Me:  "No, sweetie, he will stay in a hotel.  Remember how Mary and Joseph tried to stay in a hotel when they went to visit Bethlehem?"
G-Bear:  "Will there be room for Daddy?"
Me:  "Yes, sweetie, there should be room for Daddy."
G-Bear: "Is Daddy ever coming BACK?"
Me: "Oh, yes, G-Bear, he will be back in just a few days."
G-Bear: "*Sigh* I miss him already."


....Me too, G-Bear, me too.


Thank you dinner

This week, with apologies, I have no grocery bag to offer.   This is partly because we have been feasting on leftovers for most of the week!  This past weekend we hosted all of T's junior residents and significant others for "Thank you Dinner" for all their hard work during his last rotation at the VA hospital.  We had a great night with lots of fun people and wonderful food.  Here was our menu; since the leftovers have already graced our table in various ways this week, this is as close as I can come to a grocery bag :)

Thank You Dinner from T & B
(T made the menu--didn't he do a great job?)

Starters
Cheese Fondu
Sweet Tea with Lemon

Main Course
Caramelized Pork Loin with braeburn apples, sweet onions, brown sugar, balsamic vinegar
Old South Grits with Canadian bacon, red bell pepper and sweet onion
Whole Kernel Creamed Corn served Southern-style
Sweet Potatoes with brown sugar and vanilla
Sister Shubert's Yeast Rolls served warm

Dessert
Brownie Trifle with dark cherry chocolate, whipped cream and peppermint
Coffee



If any of the above sounds appetizing, you can find the recipes below.  I will admit that I tweaked several of the recipes just a bit to fit our tastes, but not in any substantial way.   All of the recipes below are either old favorites or new attempts that turned out great.  All worthy of repeats!

Caramelized Pork Loin with Apples from Health Magazine
(an outstanding pork recipe, easy enough for a beginner like me!)

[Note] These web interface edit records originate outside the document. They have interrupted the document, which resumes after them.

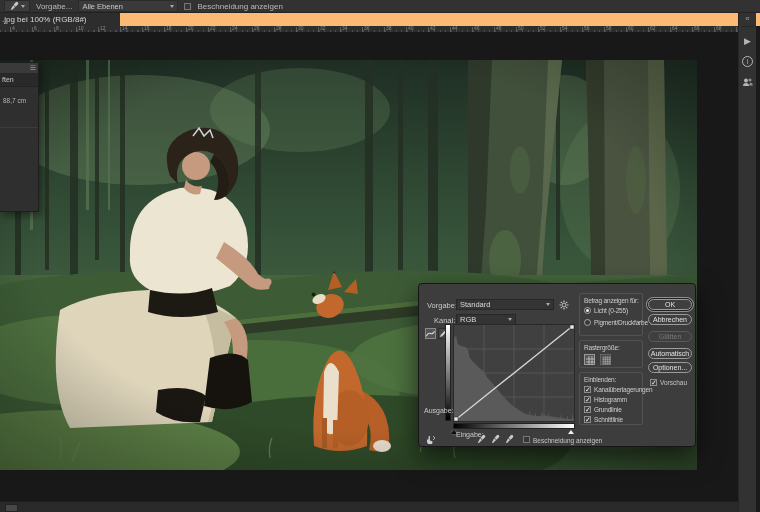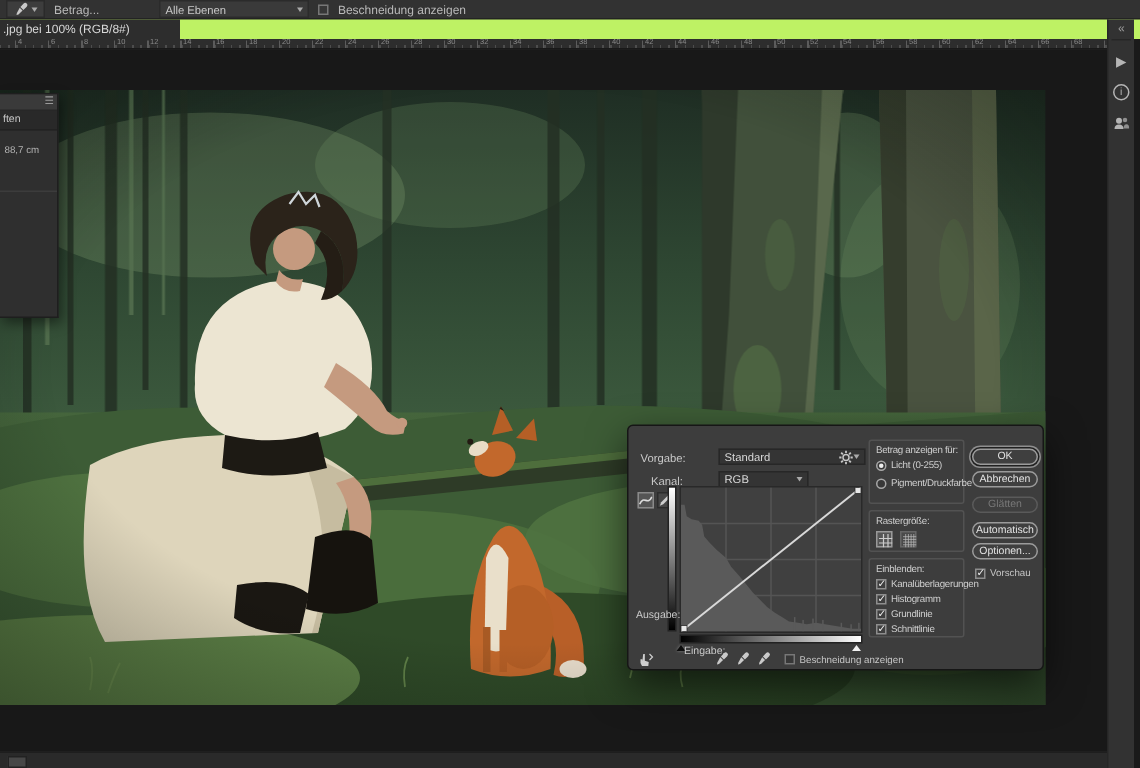--- a/index.html
+++ b/index.html
@@ -7,26 +7,26 @@
        font-family:"Liberation Sans",sans-serif;-webkit-font-smoothing:antialiased;}
   
   .options-bar{position:absolute;top:0;left:0;width:760px;height:13px;background:#323232;
        border-bottom:1px solid #232323;display:flex;align-items:center;gap:6px;
        padding-left:4px;box-sizing:border-box;font-size:8px;color:#b9b9b9;z-index:50;}
   .tool-chip{width:24px;height:10px;background:#3d3d3d;border:1px solid #2a2a2a;
        display:flex;align-items:center;justify-content:center;gap:2px;}
   .chev{width:0;height:0;border-left:2.5px solid transparent;border-right:2.5px solid transparent;
        border-top:3px solid #a9a9a9;display:inline-block;}
   .opt-dd{width:92px;height:10px;background:#3a3a3a;border:1px solid #2b2b2b;display:flex;
-       align-items:center;justify-content:space-between;padding:0 3px;font-size:7.5px;color:#c9c9c9;margin-left:34px;}
+       align-items:center;justify-content:space-between;padding:0 3px;font-size:7.5px;color:#c9c9c9;}
   .cb{width:7px;height:7px;box-sizing:border-box;border:1px solid #8e8e8e;background:#3f3f3f;
        font-size:7px;line-height:6px;text-align:center;color:#f0f0f0;flex:0 0 auto;}
   .cb.unchecked{color:transparent;background:#373737;border-color:#777;}
   
-  .tab-bar{position:absolute;top:13px;left:0;width:760px;height:13px;background:#bef264;z-index:50;}
+  .tab-bar{position:absolute;top:13px;left:0;width:760px;height:13px;background:#fdba74;z-index:50;}
   .doc-tab{position:absolute;left:0;top:0;width:120px;height:13px;background:#2d2d2d;
        color:#d8d8d8;font-size:8px;line-height:13px;padding-left:2px;box-sizing:border-box;
        white-space:nowrap;overflow:hidden;}
   
   .ruler{position:absolute;top:26px;left:0;width:738px;height:6px;background:#2d2d2d;
        border-bottom:1px solid #191919;z-index:40;}
   .ruler::before{content:"";position:absolute;left:0;right:0;top:4px;bottom:0;
        background:repeating-linear-gradient(90deg,#4d4d4d 0 1px,transparent 1px 5.5px);}
   .ruler::after{content:"";position:absolute;left:10px;right:0;top:1px;bottom:0;
        background:repeating-linear-gradient(90deg,#5c5c5c 0 1px,transparent 1px 22px);}
@@ -58,21 +58,21 @@
   .fp-div{position:absolute;left:0;right:0;top:64px;height:1px;background:#3c3c3c;}
   
   .dialog{position:absolute;left:418px;top:283px;width:278px;height:164px;background:#3d3d3d;
        border:1px solid #161616;border-radius:4px;box-shadow:0 10px 26px rgba(0,0,0,.6);
        z-index:60;color:#d4d4d4;font-size:7.5px;box-sizing:border-box;}
   .dlg-title{height:12px;line-height:12px;text-align:center;background:#464646;
        border-bottom:1px solid #2b2b2b;border-radius:4px 4px 0 0;font-size:8px;color:#d0d0d0;}
   .dlg-label{position:absolute;color:#c9c9c9;}
   .dd{position:absolute;height:11px;background:#343434;border:1px solid #272727;display:flex;
        align-items:center;justify-content:space-between;padding:0 3px;box-sizing:border-box;
-       font-size:7.5px;color:#d8d8d8;margin-left:23px;}
+       font-size:7.5px;color:#d8d8d8;}
   .icon-btn{position:absolute;width:11px;height:11px;background:#474747;border:1px solid #2c2c2c;
        display:flex;align-items:center;justify-content:center;box-sizing:border-box;}
   .icon-btn.sel{background:#555;border-color:#8a8a8a;}
   .graph{position:absolute;left:34px;top:40px;width:120px;height:96px;background:#404040;
        border:1px solid #292929;box-sizing:content-box;}
   .vgrad{position:absolute;left:26px;top:40px;width:6px;height:97px;border:1px solid #222;
        background:linear-gradient(#ffffff,#000000);box-sizing:border-box;}
   .hgrad{position:absolute;left:34px;top:139px;width:122px;height:6px;border:1px solid #222;
        background:linear-gradient(90deg,#000,#fff);box-sizing:border-box;}
   .tri{position:absolute;width:0;height:0;border-left:3px solid transparent;border-right:3px solid transparent;}
@@ -99,21 +99,21 @@
 <div id="app">
 
   <div class="options-bar">
     <div class="tool-chip">
       <svg class="drop-ic" viewBox="0 0 10 12">
         <path d="M6.4,1.4 a1.6,1.6 0 0 1 2.3,2.3 L6.2,6.2 4,4 Z" fill="#c9c9c9"></path>
         <path d="M3.5,4.5 L5.6,6.6 2.6,9.6 1.1,9.9 1.4,8.4 Z" fill="#c9c9c9"></path>
       </svg>
       <span class="chev"></span>
     </div>
-    <span>Betrag...</span>
+    <span>Vorgabe...</span>
     <div class="opt-dd">
       <span>Alle Ebenen</span>
       <span class="chev"></span>
     </div>
     <span class="cb unchecked">✓</span>
     <span>Beschneidung anzeigen</span>
   </div>
 
   <div class="tab-bar">
     <div class="doc-tab">.jpg bei 100% (RGB/8#)</div>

Grits and Greens from Cooking Light Magazine
(wonderful savory grits recipe. Prepare right before serving to prevent grits from firming up)

Creamed Corn from Southern Living Magazine
(T's favorite creamed corn, tastes just like grandmother Johnson used to make)

Soul Sweet Potatoes from The Pioneer Woman
(My favorite way to make sweet potatoes, T could eat a whole batch himself.  
I confess that I only use 1/2 of the sugar called for in the recipe--
but sweet taters are so sweet that we never notice and no one ever complains.)

Brownie Trifle from Southern Living Magazine
(Outstanding trifle and easy to make!  We replaced the coffee and toffee candy with chopped peppermints and dark cherry chocolate.  It was delicious and pretty for relatively little work.)


Blessings on your kitchen this week!


Monday, February 14, 2011

I love my Valentine

Scrapbook at WiddlyTinks.com

How is it that I have had ten years with the best Valentine ever?
He happens to be on trauma call tonight.
I love you, T.



Sunday, February 13, 2011

A Thankful Saturday

Today was a great Saturday.


Slept in with T until 8:30,
when the pitter-patter of little feet arrived in our room,
and we snuggled in bed with G-Bear, her blanket and some storybooks
until we heard E-Bear singing in his bed,
and we brought him down to join us.


Breakfast of strawberry smoothies, biscuits and ham,
lazy conversation around the table until 11am,
when we decided to retire to baths and showers 
and get ready for the day.


Plenty of playtime, laundry and crafts,
the kids making sticker collages at the table,
while T and I started prepping dinner for friends,
our favorite tunes playing in the background.


We finished dinner prep during nap time,
dancing to the music.
I love few things more than cooking with my love,
especially when we are cooking for friends.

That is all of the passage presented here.